Defendants advance numerous arguments against the reasonableness of plaintiffs' hours. Defendants maintain that plaintiffs billed excessively for form work. Citing Nerserian's extensive experience with advantage gamblers and the list of representative cases in plaintiffs' memorandum, defendants contend that many of the pleadings filed here were standardized forms filed in earlier cases and did not require much factual analysis or legal research. Defendants note that Nersesian billed 13.3 hours for drafting the complaint, and Mason billed 9.9 hours on the same task. Nersesian also billed 10.5 hours for drafting discovery that, defendants maintain, he has certainly used before and were the barest of discovery requests. They also note that Nersesian billed 1.9 hours and 5.2 hours on the first and second amended complaints, respectively. The only changes in either complaint was identifying the names of the proper defendants and removing the charges against Harrah's after plaintiffs and Harrah's settled. Defendants cite to other excessive fee entries, like 38 hours for a motion for summary judgment - that was most likely filed before - and 20.9 hours for drafting the motion for attorney's fees, which, they contend, should be excluded in their entirety. Citing a recent case from this Court, defendants maintain that the magistrate judge disallowed any request for drafting a motion for attorney's fees on the ground that any litigation activities taken after the resolution of the plaintiff's claims did not constitute prosecution of the plaintiff's case.
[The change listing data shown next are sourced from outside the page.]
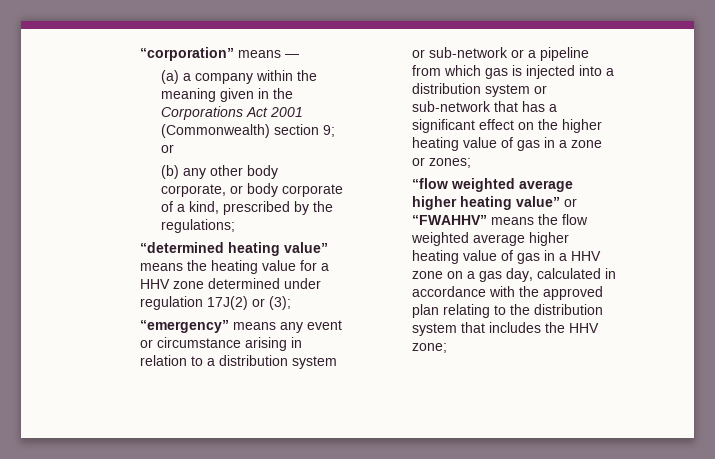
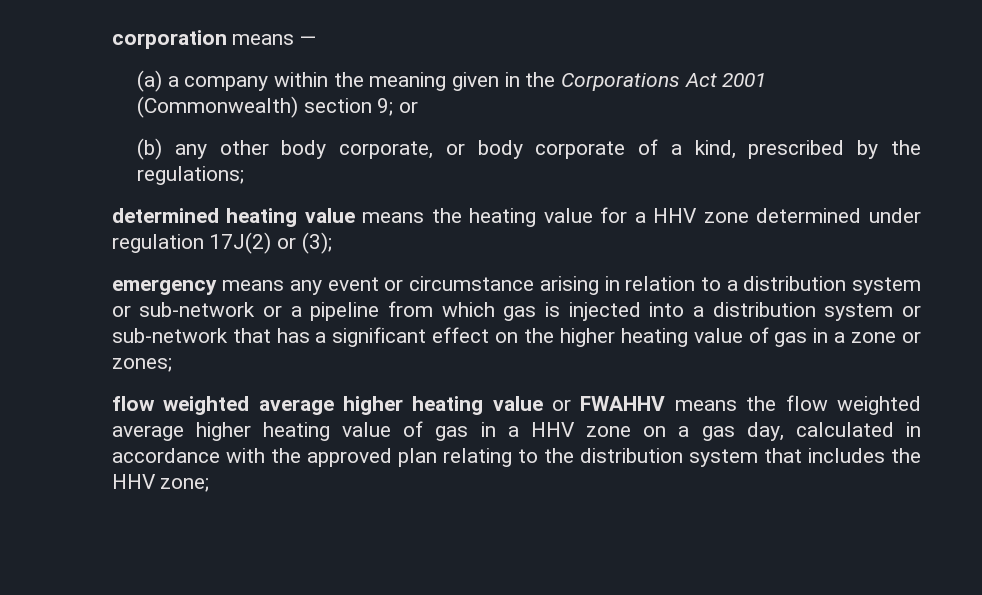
- “corporation” means —
+ corporation means —
- “determined heating value” means the heating value for a HHV zone determined under regulation 17J(2) or (3);
+ determined heating value means the heating value for a HHV zone determined under regulation 17J(2) or (3);
- “emergency” means any event or circumstance arising in relation to a distribution system or sub-network or a pipeline from which gas is injected into a distribution system or sub-network that has a significant effect on the higher heating value of gas in a zone or zones;
+ emergency means any event or circumstance arising in relation to a distribution system or sub-network or a pipeline from which gas is injected into a distribution system or sub-network that has a significant effect on the higher heating value of gas in a zone or zones;
- “flow weighted average higher heating value” or “FWAHHV” means the flow weighted average higher heating value of gas in a HHV zone on a gas day, calculated in accordance with the approved plan relating to the distribution system that includes the HHV zone;
+ flow weighted average higher heating value or FWAHHV means the flow weighted average higher heating value of gas in a HHV zone on a gas day, calculated in accordance with the approved plan relating to the distribution system that includes the HHV zone;

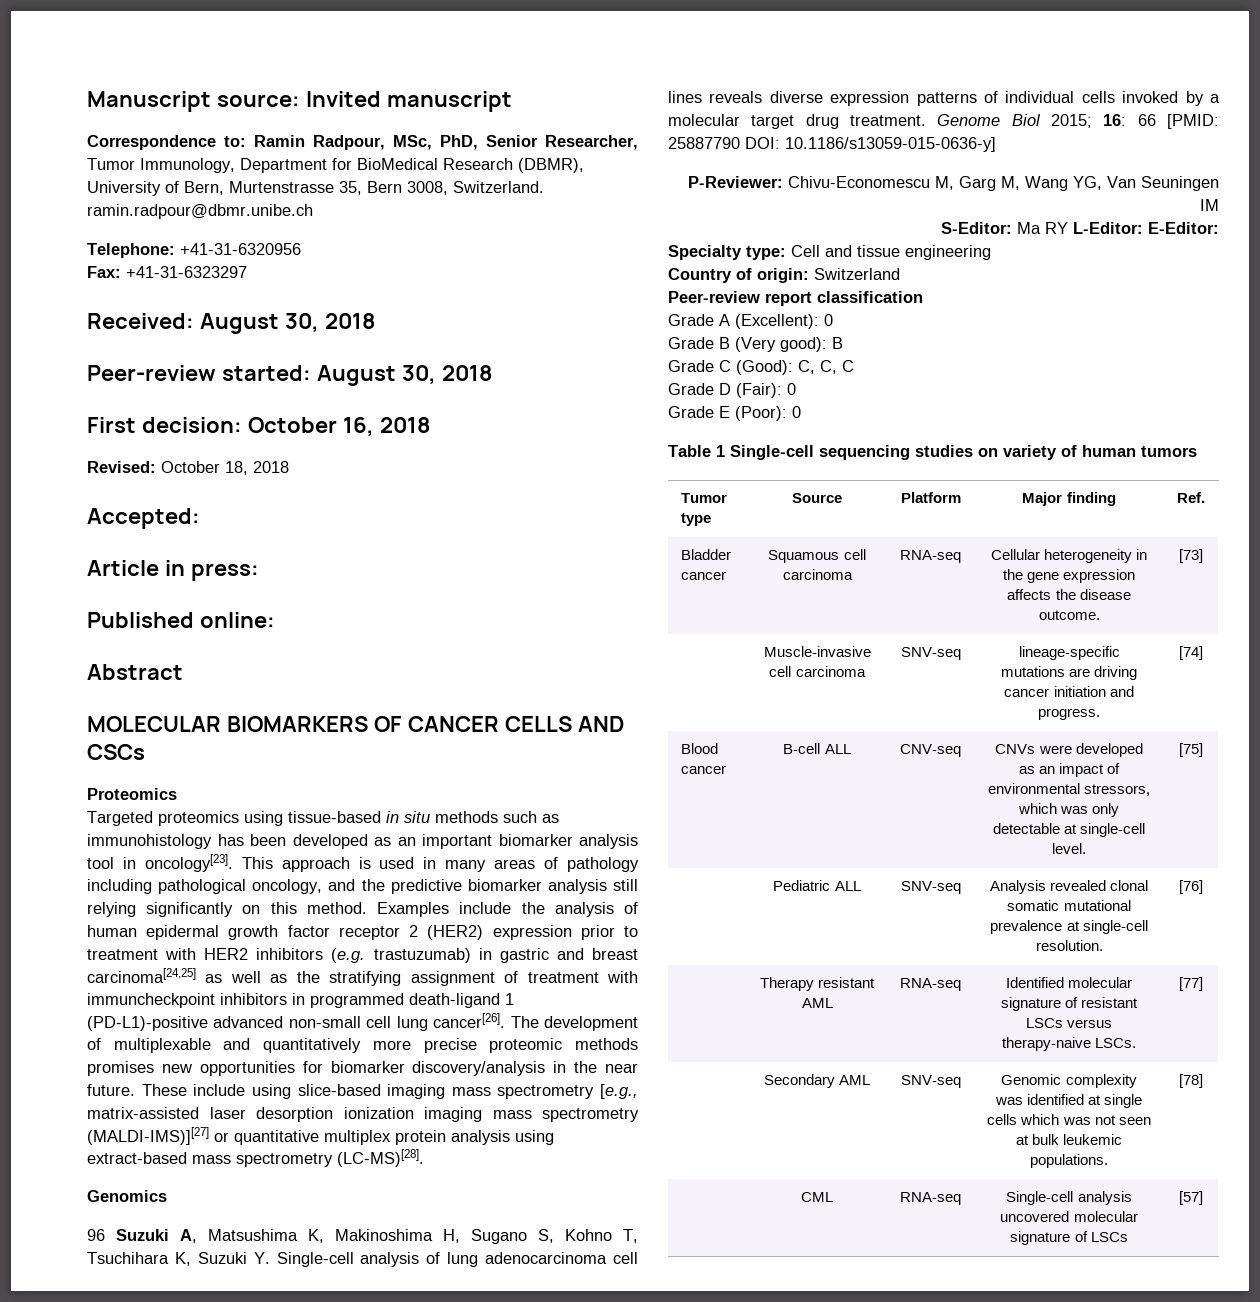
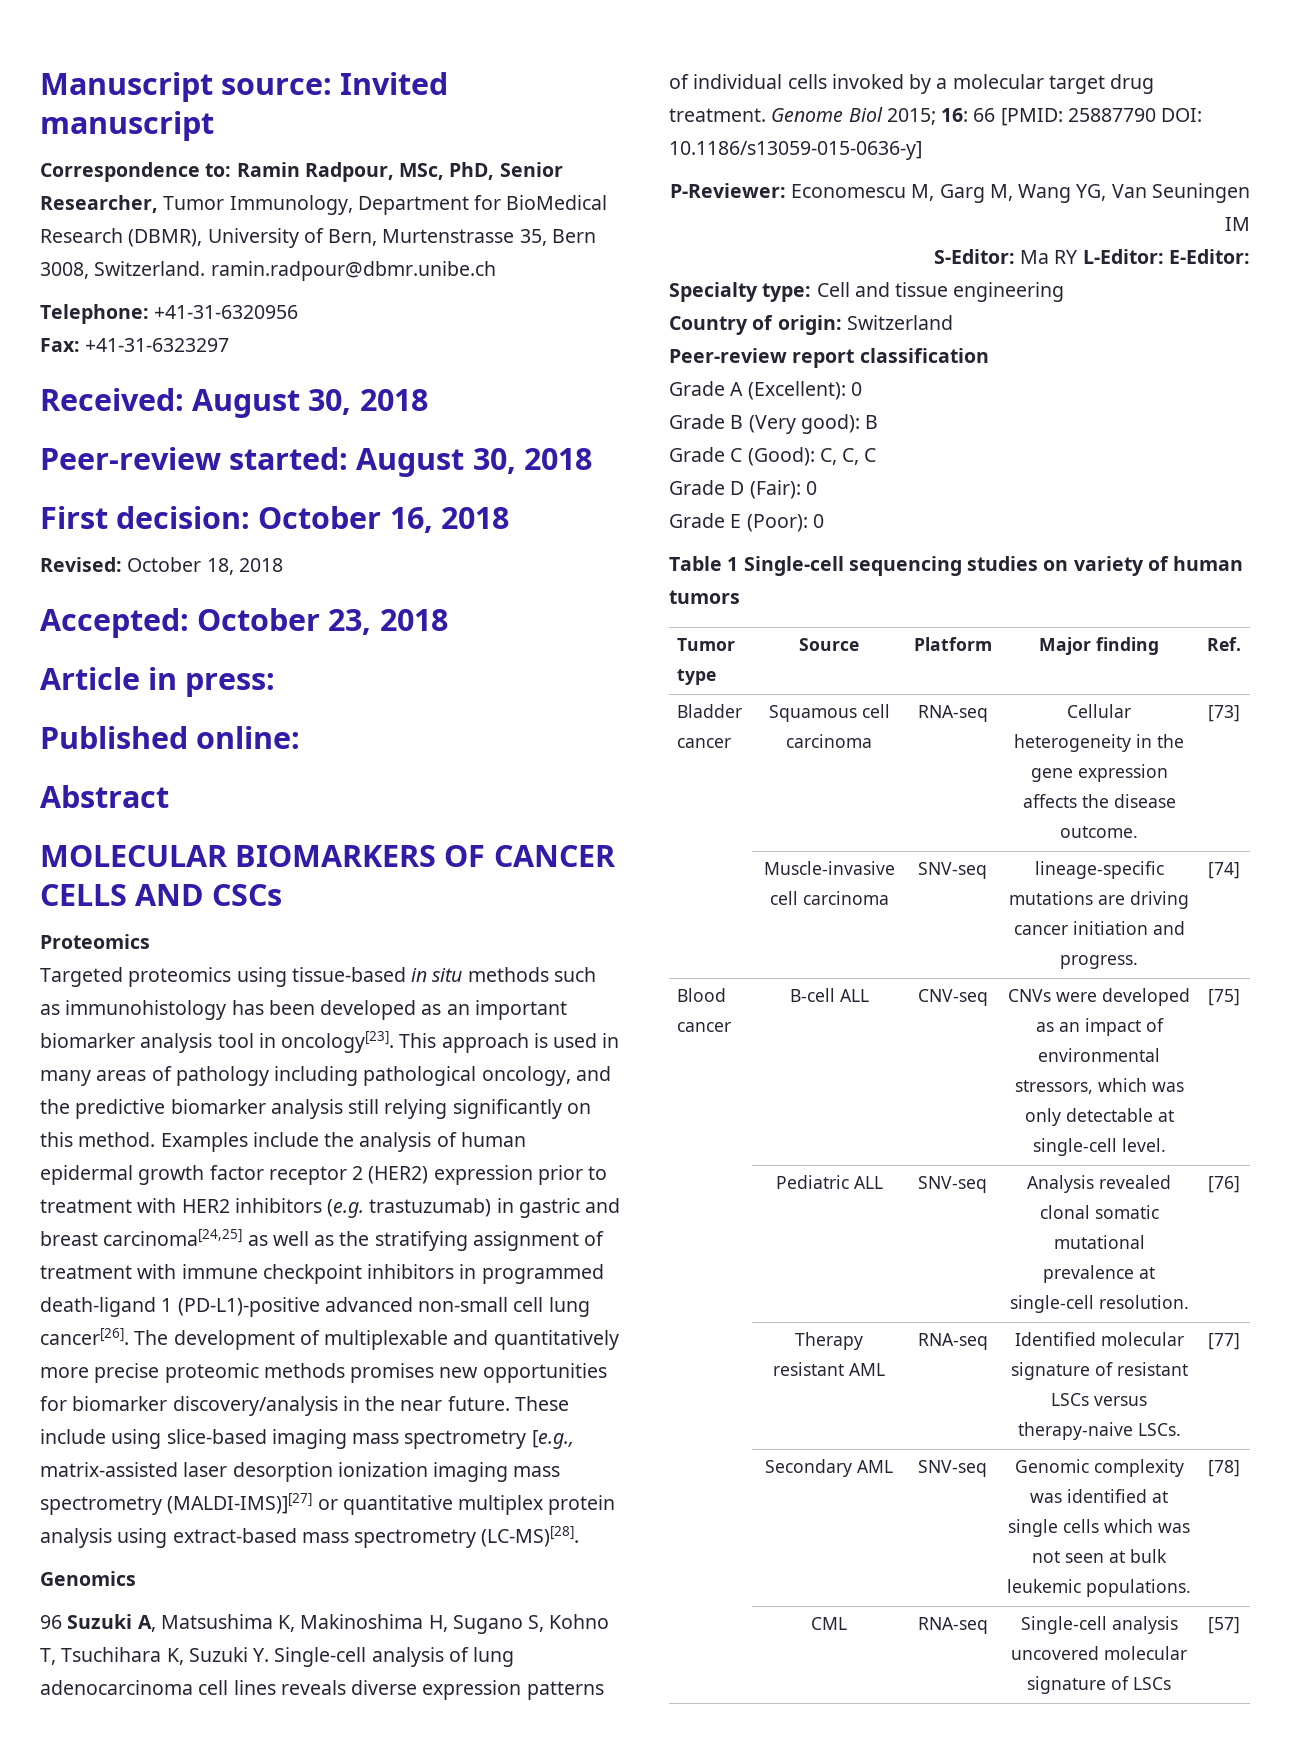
- Accepted:
+ Accepted: October 23, 2018
- Examples include the analysis of human epidermal growth factor receptor 2 (HER2) expression prior to treatment with HER2 inhibitors (e.g. trastuzumab) in gastric and breast carcinoma[24,25] as well as the stratifying assignment of treatment with immuncheckpoint inhibitors in programmed death-ligand 1 (PD-L1)-positive advanced non-small cell lung cancer[26].
+ Examples include the analysis of human epidermal growth factor receptor 2 (HER2) expression prior to treatment with HER2 inhibitors (e.g. trastuzumab) in gastric and breast carcinoma[24,25] as well as the stratifying assignment of treatment with immune checkpoint inhibitors in programmed death-ligand 1 (PD-L1)-positive advanced non-small cell lung cancer[26].
- P-Reviewer: Chivu-Economescu M, Garg M, Wang YG, Van Seuningen IM
+ P-Reviewer: Economescu M, Garg M, Wang YG, Van Seuningen IM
Comparing the time entries of Nersesian and the Aaron & Gianna firm, defendants also point out numerous duplicative entries. They ask the Court to strike Aaron & Gianna's fees given their minor role in this litigation. They also argue that many tasks were undertaken against both defendants and the Harrah's defendants, such as the drafting of the initial complaint, and plaintiffs failed to allocate a certain amount of time to each defendant.

In their reply (for which plaintiffs seek an additional $3,150.00 [Doc. #88-4]), plaintiffs maintain that defendants inflate the hours corresponding to certain tasks in their time entries. For example, plaintiffs maintain that Nersesian expended 10.7 hours - as opposed to defendants' calculation of 13.3 hours - on the complaint, and Mason expended only 5.3 hours - as opposed to defendants' calculation of 9.9 hours. They also maintain that while Nersesian may have drafted similar complaints before, Counts 3 through 8 were devoted to state-law claims. Nersesian is a lawyer in Nevada unfamiliar with Louisiana law, which, they contend, he had to research.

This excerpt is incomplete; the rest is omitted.